Digital signage provider, Creative Realities, amended its second amended and restated loan and security agreement with its lender, Slipstream Communications. The amendment provides the borrowers with a $2 million term loan, the net proceeds of which are being used by the company to accelerate an active software development project with the potential to expand SaaS revenues associated with an existing customer by up to $5 million annually beginning in 2024.
The term loan has an annual interest rate of 12.5% and matures on Sept. 1, 2023. Commencing on Feb. 1, 2023, the borrowers will make monthly installment payments of approximately $270 thousand until the maturity date, consisting of principal and interest sufficient to fully amortize the term loan through the maturity date.
The company has secured this loan to fund an unplanned and extraordinary growth opportunity associated with its automotive and vehicular dealership software platform. The company intends to utilize the proceeds to expand and enhance this existing platform in conjunction with a global expansion opportunity with one of the premier OEM dealership networks in the world.
“We believe that this investment will catapult the Company’s industry-leading platform to the global stage, with sales ultimately in a number of domestic and international markets,” Rick Mills, CEO of Creative Realities, said. “This expansion is further testament to the multi-faceted suite of solutions offered by Creative Realities Inc., which already go well beyond digital signage infrastructure plays with its omni-channel marketing and ad-trafficking platforms.”
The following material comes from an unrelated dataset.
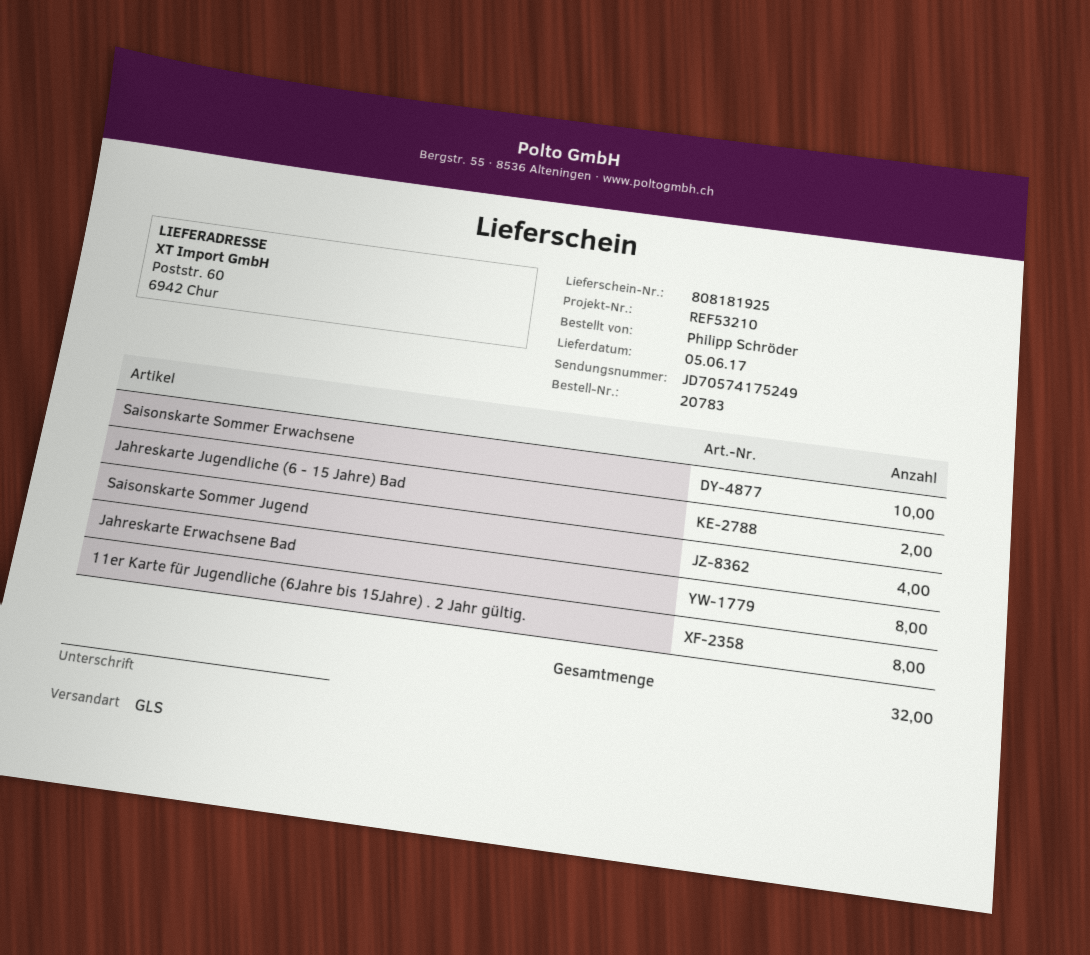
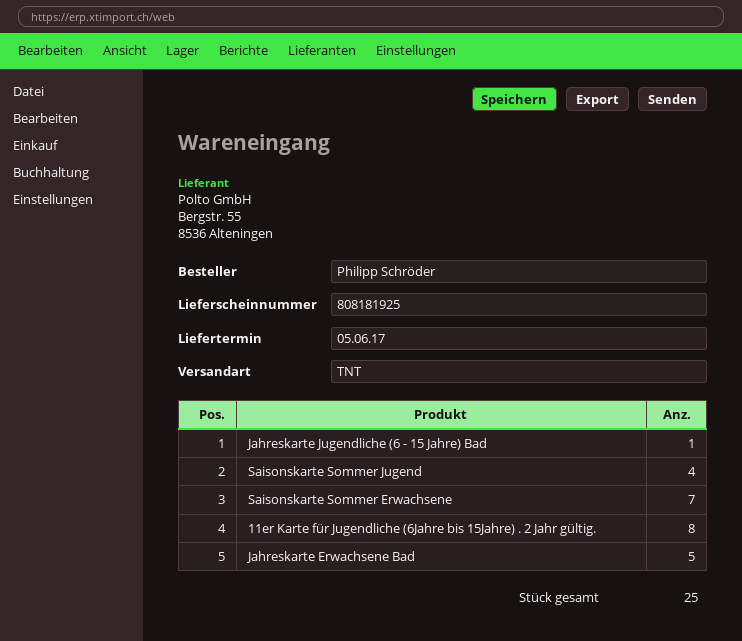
shipping method: GLS -> TNT
Saisonskarte Sommer Erwachsene: 10 -> 7
Jahreskarte Jugendliche (6 - 15 Jahre) Bad: 2 -> 1
Jahreskarte Erwachsene Bad: 8 -> 5
total quantity: 32 -> 25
The additional development of the platform is already underway and expanded commercialization is projected for the latter half of 2023 with a full implementation of the internationalized product beginning in 2024. The expanded commercialization is projected to generate incremental subscription (SaaS)-based annual recurring revenue (ARR) of up to $5 million in 2024.
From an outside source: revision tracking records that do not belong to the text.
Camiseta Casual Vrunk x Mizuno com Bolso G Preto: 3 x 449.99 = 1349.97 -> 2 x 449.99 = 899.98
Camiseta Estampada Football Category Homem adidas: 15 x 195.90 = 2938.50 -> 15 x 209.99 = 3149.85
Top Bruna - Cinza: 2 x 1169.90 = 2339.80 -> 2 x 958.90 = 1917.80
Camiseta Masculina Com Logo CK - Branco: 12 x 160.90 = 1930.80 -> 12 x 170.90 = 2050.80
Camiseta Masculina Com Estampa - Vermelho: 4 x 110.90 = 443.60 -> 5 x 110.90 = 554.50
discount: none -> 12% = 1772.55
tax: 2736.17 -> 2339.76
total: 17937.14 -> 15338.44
“This investment will significantly increase the Company’s high-margin SaaS revenue in 2024. It is a transformational opportunity that we simply had to seize. As this opportunity and the related funding were not part of our initial capital plan for 2022, we secured the loan under favorable terms, especially given current market conditions, from a primary investor in the Company, to expedite related value creation,” Mills said. “Clearly, the support that we received from that investor is representative of the confidence it has in the company. As we have communicated to investors, the company has a number of significant growth initiatives and this incremental funding permits us to allocate resources accordingly without seeking incremental financing via equity instruments or derivatives at valuations which are disconnected from the intrinsic value of our business and would be dilutive to our investor base.”